I agree with the first part, the debate is whether that is a good thing or bad thing, but the second part is not nearly as simple as you indicate.
Real income (which is inflation adjusted) has risen modestly and savings has also grown a bit in raw figures, but as always numbers are misleading. If you factor out durable goods spending then real income is flat at best....and despite durable goods pricing tanking the CPI grew 1.1% the last full quarter.
Now inventories are growing. Another tell the tale industry is transportation and you have worn out mothballed trucks that cannot be replaced due to the still tight credit and an uptick in demand from port cities due to imports........all in all you cannot find a truck and truckers are collecting massive amounts of unemployment because they cannot find a chariot.
All his means is income grew faster than spending and if you look at a 4% overall savings rate which is a .2% increase and a .5% increase in wages...coupled with a .4% increase in taxes, a .2% increase in prices (which excluding durable goods is more like .4%), coupled with increasing unemployment rate............then you got a decrease in real economic consumer activity....which in my humble opinion has led to the decrease in consumer confidence......
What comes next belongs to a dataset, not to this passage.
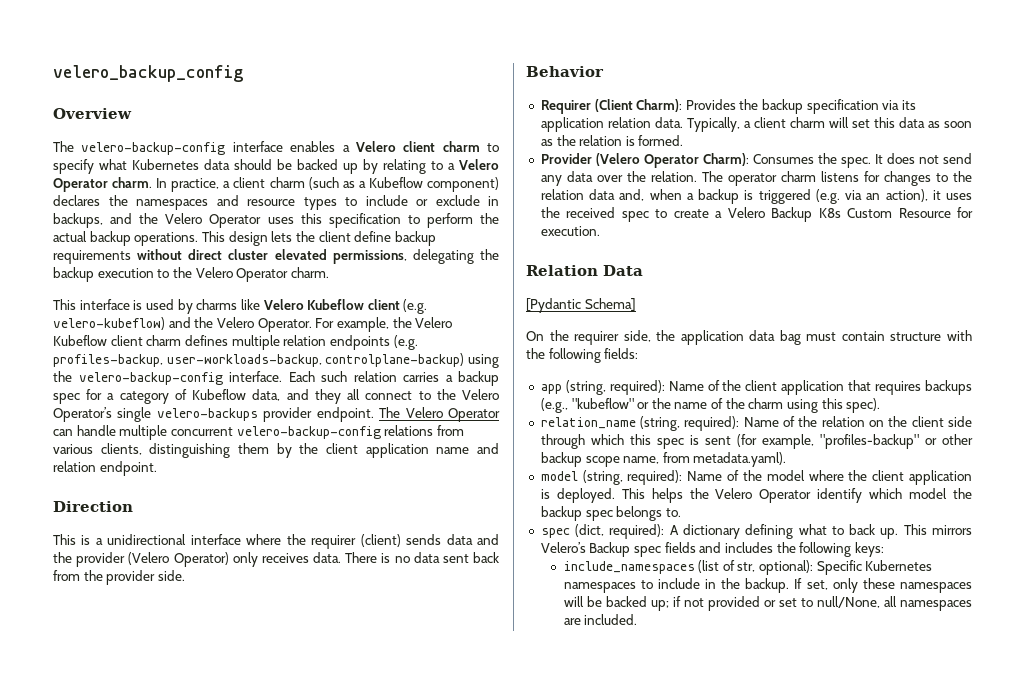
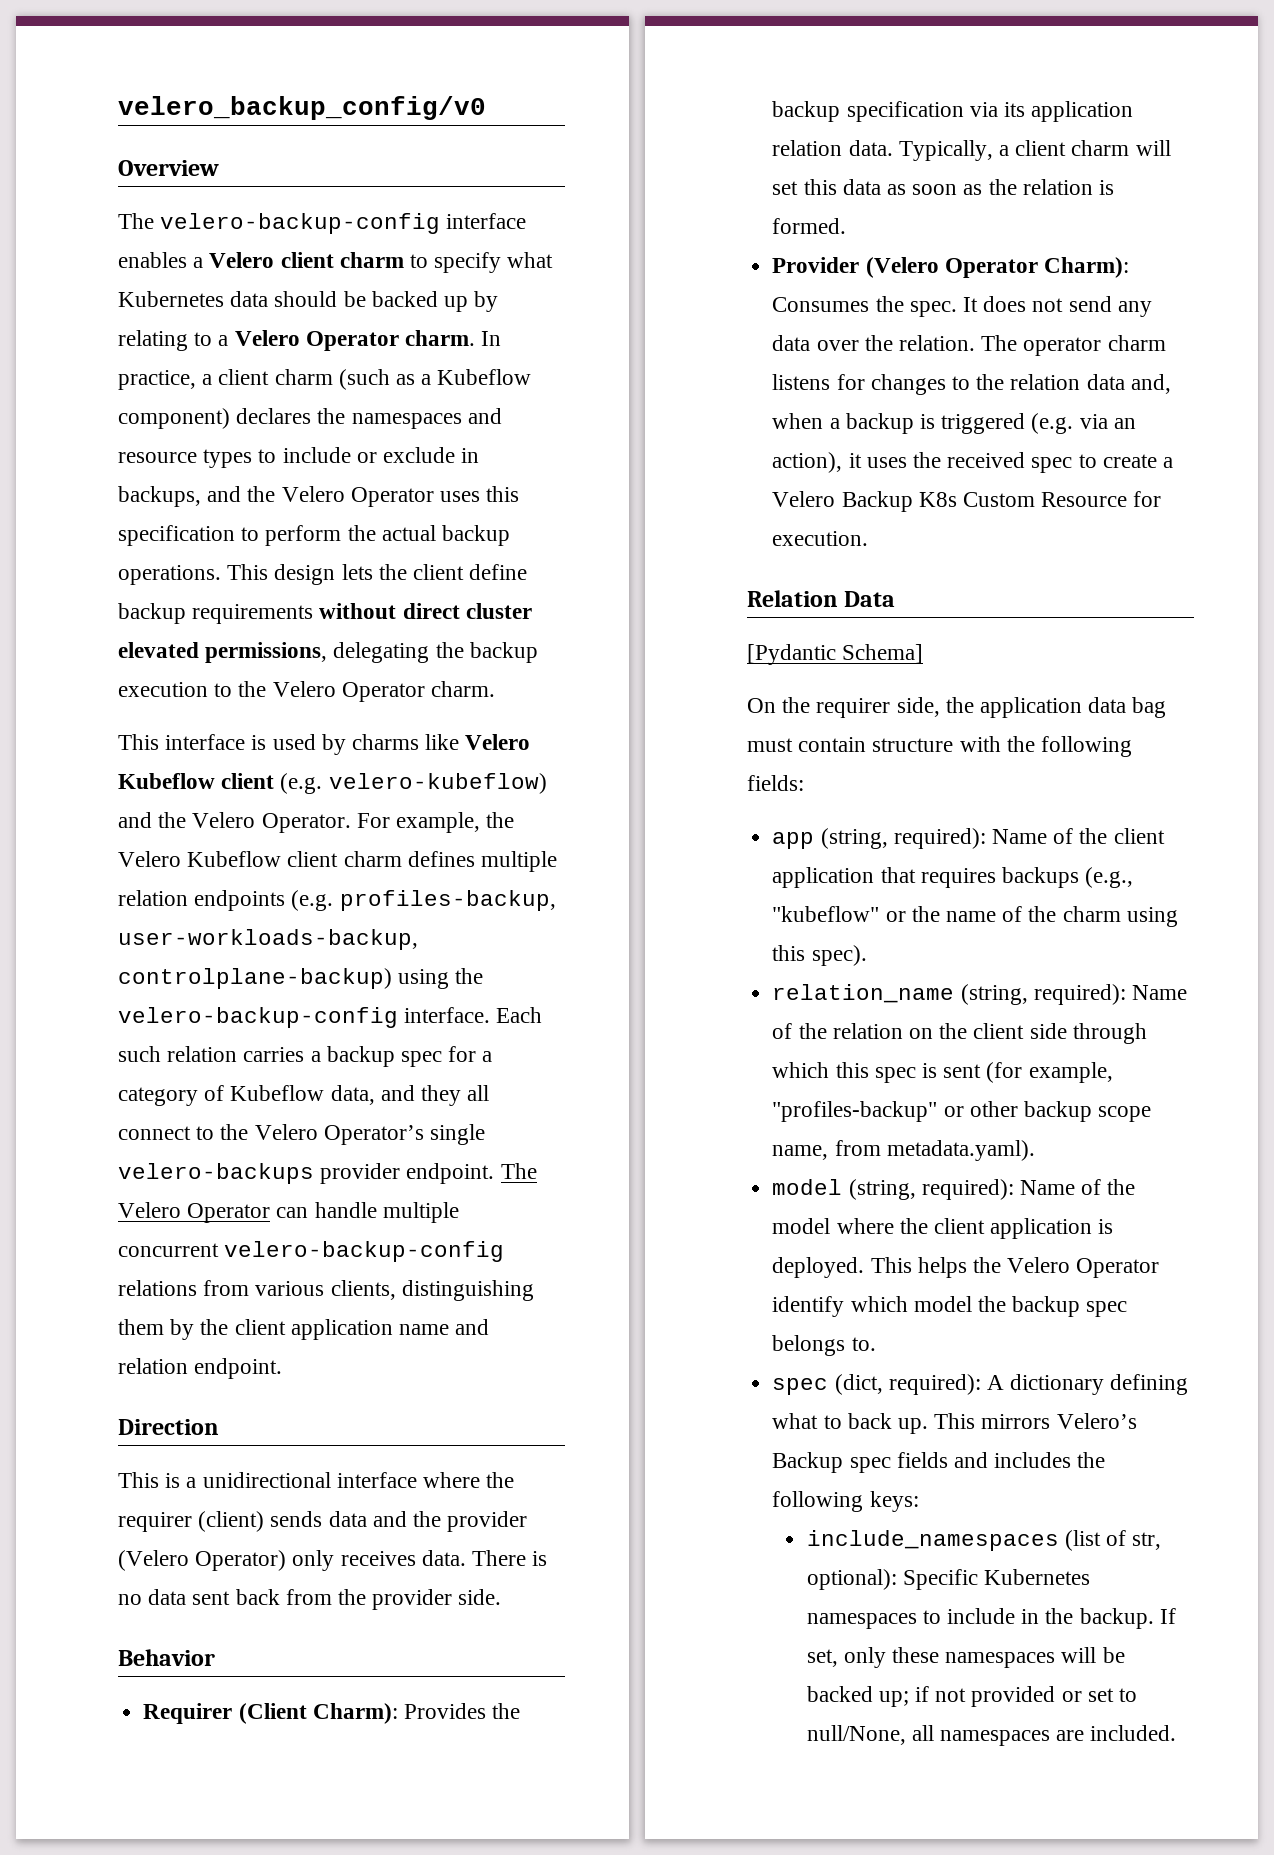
- velero_backup_config
+ velero_backup_config/v0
GDP as been revised downward, unemployment numbers cannot be hidden much longer, the run on durable goods and housing is over for many reasons, we are not seeing job growth, inventories are starting to buldge,....all in alll...it sucks IMHO....
On a positive note the Euro continues to plummet which buys time and helps short term but is not good long term, the yuan is now floating and as long as Europe is in turmoil and China is not balanced from a production/consumption basis then we can tread water, Chinese are now seeking minimum wage requirements and regulatory obstacles are increasing.....India, Malaysia, and a couyple other smaller countries are key to keeping pricing in line as the Chinese divest of the dollar long term....problem is that long term we will compete on a consumption basis with China and we are in a BBBBBAAAADDDDDDD situation debt wise and China owns our mortgage.............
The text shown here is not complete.